Items from a data source

== Segment start ==

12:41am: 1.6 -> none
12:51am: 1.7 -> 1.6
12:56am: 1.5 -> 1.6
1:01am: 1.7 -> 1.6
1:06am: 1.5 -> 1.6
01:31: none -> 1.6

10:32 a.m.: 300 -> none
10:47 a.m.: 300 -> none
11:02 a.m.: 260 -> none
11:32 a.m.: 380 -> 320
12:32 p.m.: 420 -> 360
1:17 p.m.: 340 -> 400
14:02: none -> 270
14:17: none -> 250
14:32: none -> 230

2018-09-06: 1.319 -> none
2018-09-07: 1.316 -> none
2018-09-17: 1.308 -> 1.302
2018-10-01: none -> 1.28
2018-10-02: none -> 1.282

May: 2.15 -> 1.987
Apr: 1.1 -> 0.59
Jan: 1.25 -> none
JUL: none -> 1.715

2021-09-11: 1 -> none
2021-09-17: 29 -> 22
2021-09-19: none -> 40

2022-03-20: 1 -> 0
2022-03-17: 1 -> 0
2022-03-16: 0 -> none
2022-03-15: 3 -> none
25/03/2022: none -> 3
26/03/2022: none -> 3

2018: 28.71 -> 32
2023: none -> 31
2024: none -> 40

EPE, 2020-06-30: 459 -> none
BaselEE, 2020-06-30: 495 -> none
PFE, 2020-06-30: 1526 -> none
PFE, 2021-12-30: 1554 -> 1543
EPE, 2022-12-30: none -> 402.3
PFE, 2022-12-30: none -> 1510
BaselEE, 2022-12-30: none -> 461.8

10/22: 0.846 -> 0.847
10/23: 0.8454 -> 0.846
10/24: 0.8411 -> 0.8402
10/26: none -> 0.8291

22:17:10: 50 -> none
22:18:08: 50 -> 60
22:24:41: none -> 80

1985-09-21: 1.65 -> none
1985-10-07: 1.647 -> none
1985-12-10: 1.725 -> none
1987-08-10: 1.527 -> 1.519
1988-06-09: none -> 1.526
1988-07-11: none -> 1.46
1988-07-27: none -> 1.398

== Segment end ==

Given the records above, restate word for word only the lines starting at the one with "01:31: none -> 1.6" and ending at the one with "PFE, 2020-06-30: 1526 -> none".

01:31: none -> 1.6

10:32 a.m.: 300 -> none
10:47 a.m.: 300 -> none
11:02 a.m.: 260 -> none
11:32 a.m.: 380 -> 320
12:32 p.m.: 420 -> 360
1:17 p.m.: 340 -> 400
14:02: none -> 270
14:17: none -> 250
14:32: none -> 230

2018-09-06: 1.319 -> none
2018-09-07: 1.316 -> none
2018-09-17: 1.308 -> 1.302
2018-10-01: none -> 1.28
2018-10-02: none -> 1.282

May: 2.15 -> 1.987
Apr: 1.1 -> 0.59
Jan: 1.25 -> none
JUL: none -> 1.715

2021-09-11: 1 -> none
2021-09-17: 29 -> 22
2021-09-19: none -> 40

2022-03-20: 1 -> 0
2022-03-17: 1 -> 0
2022-03-16: 0 -> none
2022-03-15: 3 -> none
25/03/2022: none -> 3
26/03/2022: none -> 3

2018: 28.71 -> 32
2023: none -> 31
2024: none -> 40

EPE, 2020-06-30: 459 -> none
BaselEE, 2020-06-30: 495 -> none
PFE, 2020-06-30: 1526 -> none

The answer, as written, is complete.